KB113: Speech Tags

What are Speech Tags

You can use Speech Tags wherever you can specify text to be spoken using Text to Speech (TTS). Speech Tags can be used to change the quality of the voice itself, or to change the pronunciation of a word. Some tags, such as [silence 1s] are used alone, but most are opening and closing tags that form a pair that wrap a word or phrase, such as [spell]123[/spell].

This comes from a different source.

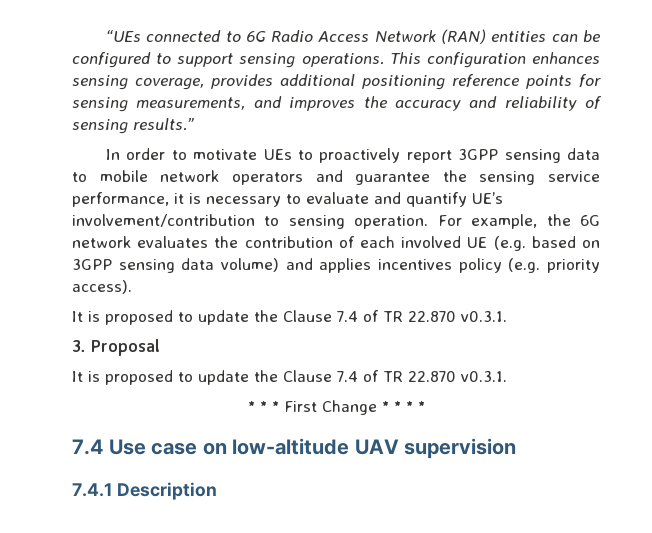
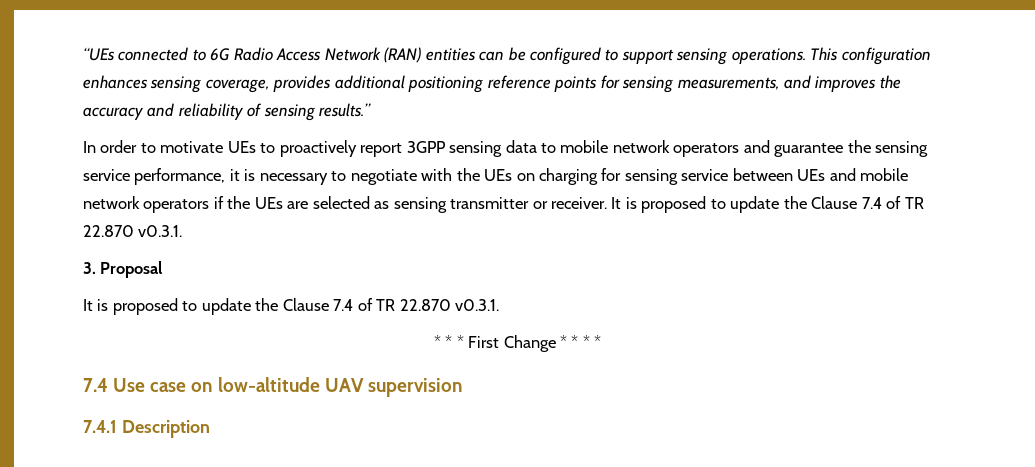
- In order to motivate UEs to proactively report 3GPP sensing data to mobile network operators and guarantee the sensing service performance, it is necessary to evaluate and quantify UE’s involvement/contribution to sensing operation. For example, the 6G network evaluates the contribution of each involved UE (e.g. based on 3GPP sensing data volume) and applies incentives policy (e.g. priority access).
- It is proposed to update the Clause 7.4 of TR 22.870 v0.3.1.
+ In order to motivate UEs to proactively report 3GPP sensing data to mobile network operators and guarantee the sensing service performance, it is necessary to negotiate with the UEs on charging for sensing service between UEs and mobile network operators if the UEs are selected as sensing transmitter or receiver. It is proposed to update the Clause 7.4 of TR 22.870 v0.3.1.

You can use the Script panel's Play button to listen to your tagged text to make sure it sounds right. If you hear the voice speak the text of a tag, then you know that the tag was not understood as a tag - check the spelling using the reference below. Be sure that each opening tag has a corresponding closing tag. If tags are not properly matched, you may not hear the voice at all.

Speech Tag Reference

Here is a list of available tags.

Tag	Description	Example
[affectionate], [angry], etc.	Specifies a voice style when using compatible Microsoft voices.	[angry]That cannot be.[/angry].
[english], [french], etc.	When using a voice in one language, tags a word or phrase that should be spoken using the rules of a different language.	Voici le service [english]People Builder[/english].
[ipa]	Pronounces the enclosed word using IPA phonetic spelling.	[ipa pɪˈkɑːn]pecan[/ipa]
[silence]	Specifies a pause in the speech. You can use value in seconds (s) or in milliseconds (ms). With no argument, a pause of 1 second is used.	[silence] [silence 1.5s] [silence 500ms]
[pitch]	Sets the pitch for a word or phrase. As an argument, you can use the word default, x-low, low, medium, high, x-high, or a relative value in %.	[pitch high]high[/pitch] [pitch -5%]lower[/pitch]
[rate]	Sets the rate for a word or phrase. As an argument, you can use the word default, x-slow, slow, medium, fast, x-fast, or a value between 20% and 200%.	[rate slow]slow[/rate] [rate 20%]faster[/rate]
[sampa]	Pronounces the enclosed word using X-SAMPA phonetic spelling.	[sampa pI"kA:n]pecan[/sampa]
[spell]	Spells a word instead of speaking it normally.	The letter [spell]a[/spell].
[spoken]	Use this tag to wrap text as it should be spoken. This text will not appear in a user-facing transcript. Almost always used next to [written].	[spoken]woostershur[/spoken]
[volume]	Sets the volume for a word or phrase. As an argument, you can use the word default, silent, x-soft, soft, medium, loud, x-loud, or a value such as +ndB, -ndB.	[volume soft]quiet[/volume]
[written]	Use this tag to wrap text as it should be written. This text may appear in a user-facing transcript, but is never spoken. Almost always used next to [spoken].	[written]Worcestershire[/written]